SKEPTOCISM IS THE HEALTH OF THE REPUBLIC:

How Founders Lost Faith in American Experience: a review of Fears of a Setting Sun: The Disillusionment of America's Founders By Dennis C. Rasmussen (Mark G. Spencer
April 25, 2021, Imaginative Conservative)

Of course, Franklin did not live to see but the first three years of the American experiment, dying in 1790. By the ends of their lives, Washington, Alexander Hamilton, John Adams, and Thomas Jefferson all feared America's sun was setting. From 1792, Washington despaired that America was hopelessly divided by party. He "recognized that not only Congress, but all the American people had become thoroughly and irretrievably partisan," writes Rasmussen.
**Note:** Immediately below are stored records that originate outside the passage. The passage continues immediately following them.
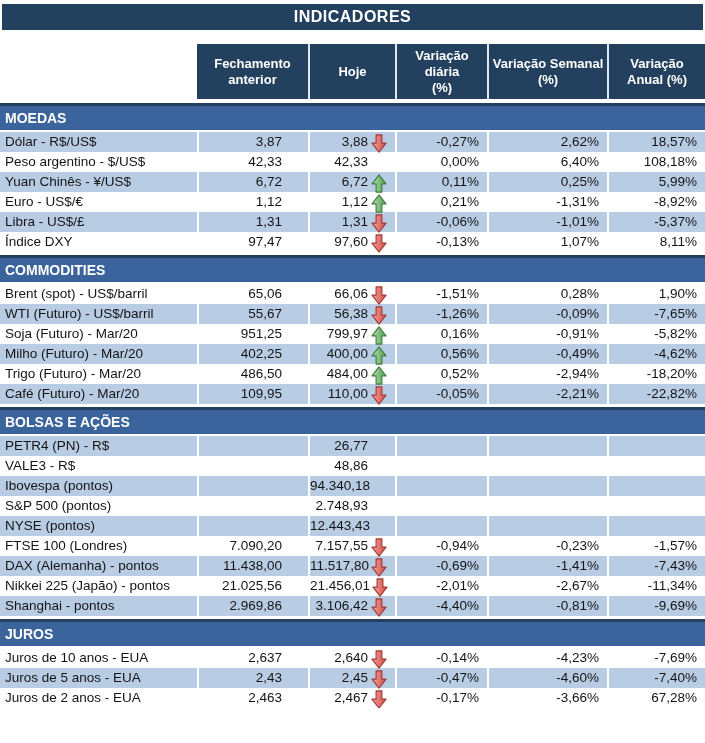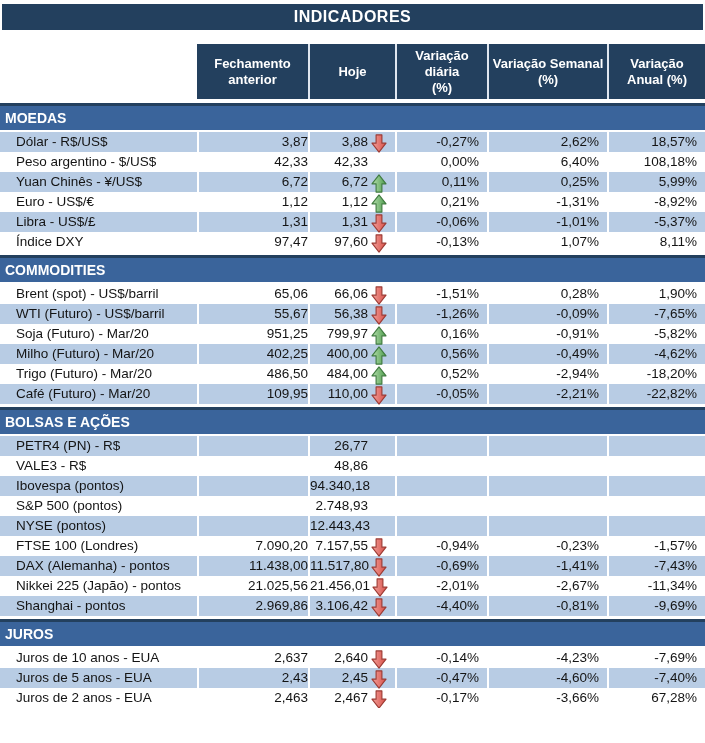--- a/index.html
+++ b/index.html
@@ -35,7 +35,7 @@
   .row.shaded { background:#B8CCE4; }
   .cell { box-sizing:border-box; white-space:nowrap; overflow:visible; }
   .row .cell + .cell { border-left:2px solid #ffffff; }
-  .c-label { padding-left:16px; }
+  .c-label { padding-left:5px; }
   .c-num { text-align:right; }
   .c-hoje { }
   .c-fech { display:flex; justify-content:flex-end; align-items:center; padding-right:6px; }

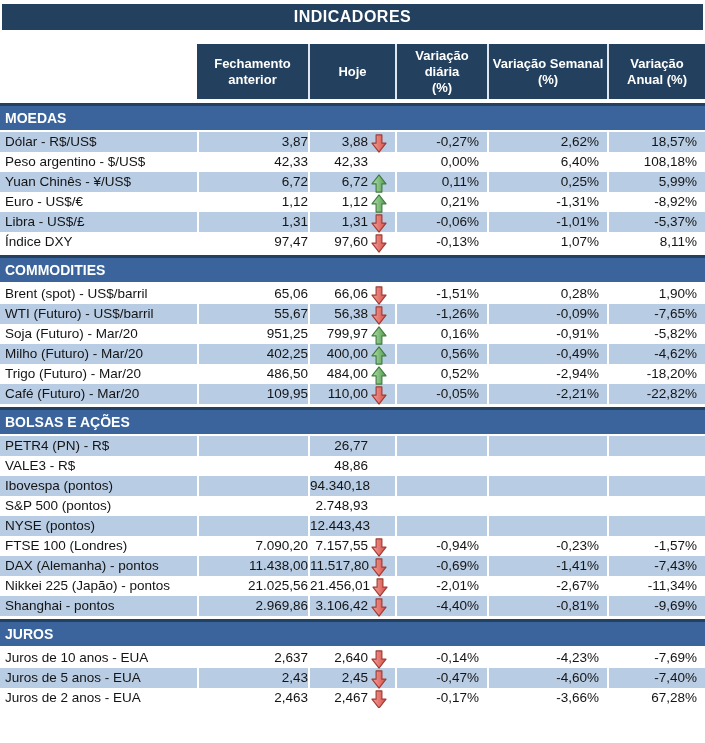--- a/index.html
+++ b/index.html
@@ -37,7 +37,7 @@
   .row .cell + .cell { border-left:2px solid #ffffff; }
   .c-label { padding-left:5px; }
   .c-num { text-align:right; }
-  .c-hoje { }
+  .c-hoje { padding-right:26px; }
   .c-fech { display:flex; justify-content:flex-end; align-items:center; padding-right:6px; }
   .arrow-slot { width:21px; height:20px; display:flex; justify-content:center; align-items:center; }
   .arrow-slot svg { position:relative; top:1px; }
Hamilton was disillusioned from the outset. He complained that the federal government lacked sufficient "energy." By 1804--on the eve of his fatal duel with Aaron Burr--Hamilton was writing of the "Dismemberment of our Empire." Different phantoms haunted Adams. He feared Americans' lack of virtue would render them unfit for republican government. Meanwhile, Adams's political rival, Jefferson--the most sanguine of the bunch--also lamented the nation's demise. Expanding commercialism was a problem. But slavery? Bondage, Jefferson thought, would be "the death knell of the union."